ASSIGNMENT - Within the entries below, please return exactly the lines from the one with "margin-left: 20px ->" through the one with "text: Thai ->", leaving out any pictures.

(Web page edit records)
^^^^

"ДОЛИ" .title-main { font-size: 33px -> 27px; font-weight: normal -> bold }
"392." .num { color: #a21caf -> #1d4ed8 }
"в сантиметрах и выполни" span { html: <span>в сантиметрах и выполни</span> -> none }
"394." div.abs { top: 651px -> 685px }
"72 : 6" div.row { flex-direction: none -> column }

^^^^

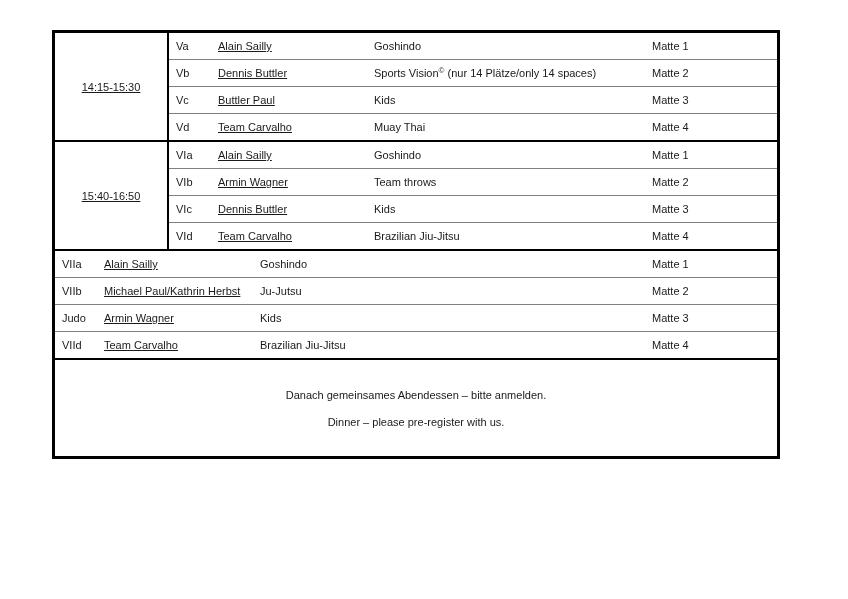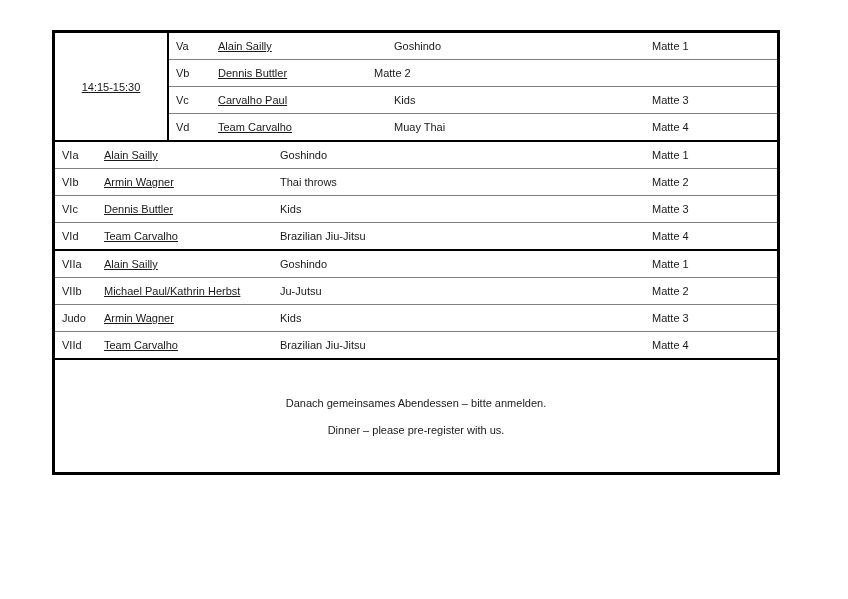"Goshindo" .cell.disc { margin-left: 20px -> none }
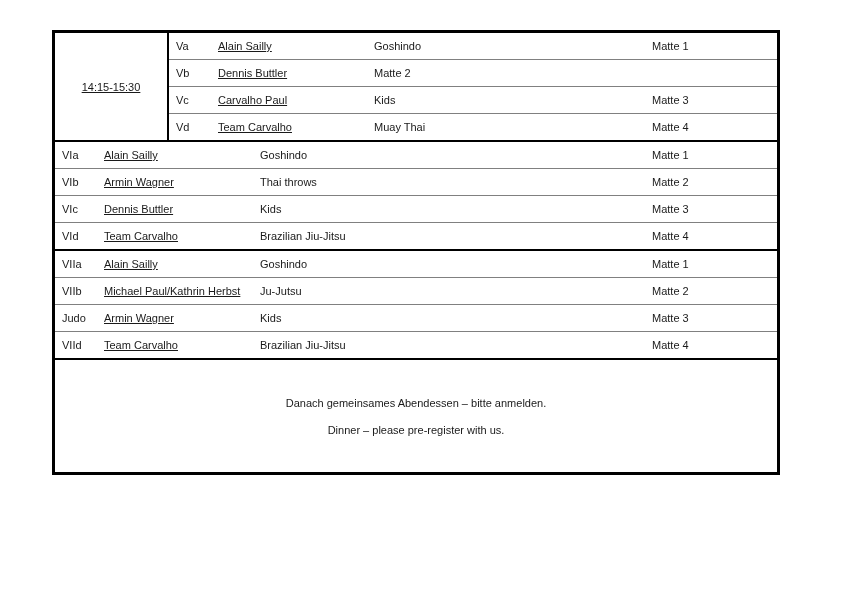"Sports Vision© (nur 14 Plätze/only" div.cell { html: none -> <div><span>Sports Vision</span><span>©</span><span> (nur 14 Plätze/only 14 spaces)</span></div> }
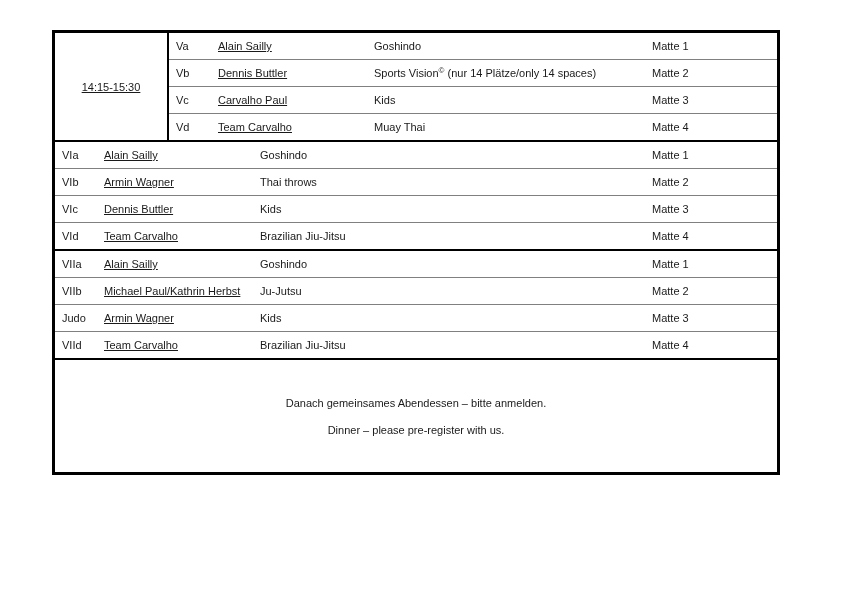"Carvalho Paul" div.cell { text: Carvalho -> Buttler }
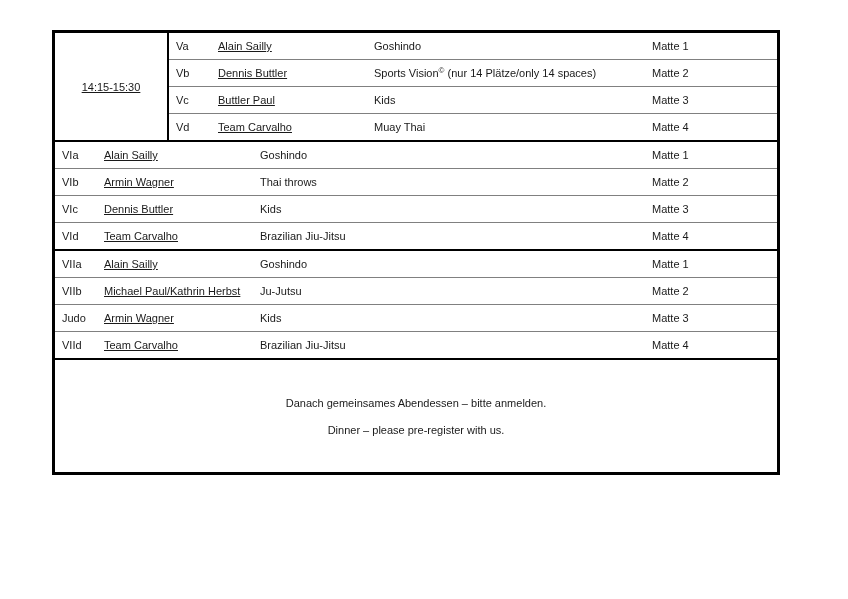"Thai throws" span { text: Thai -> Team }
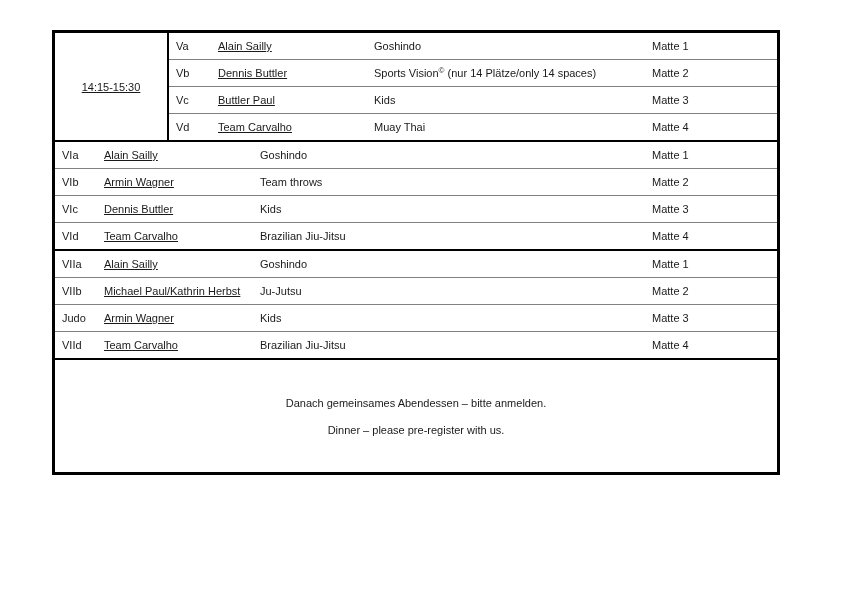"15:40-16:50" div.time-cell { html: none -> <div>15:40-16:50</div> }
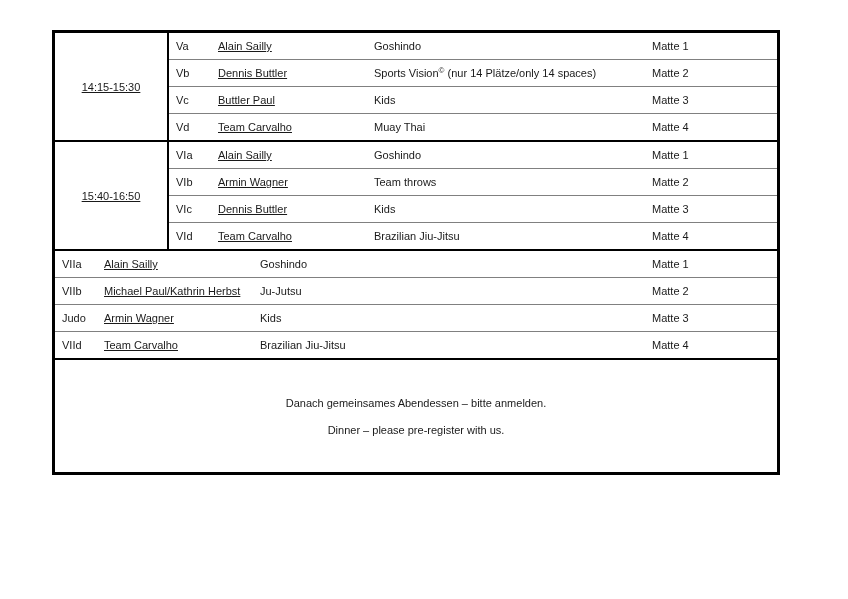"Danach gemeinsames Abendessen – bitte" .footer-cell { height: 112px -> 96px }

^^^^

ANSWER BELOW -
"Goshindo" .cell.disc { margin-left: 20px -> none }
"Sports Vision© (nur 14 Plätze/only" div.cell { html: none -> <div><span>Sports Vision</span><span>©</span><span> (nur 14 Plätze/only 14 spaces)</span></div> }
"Carvalho Paul" div.cell { text: Carvalho -> Buttler }
"Thai throws" span { text: Thai -> Team }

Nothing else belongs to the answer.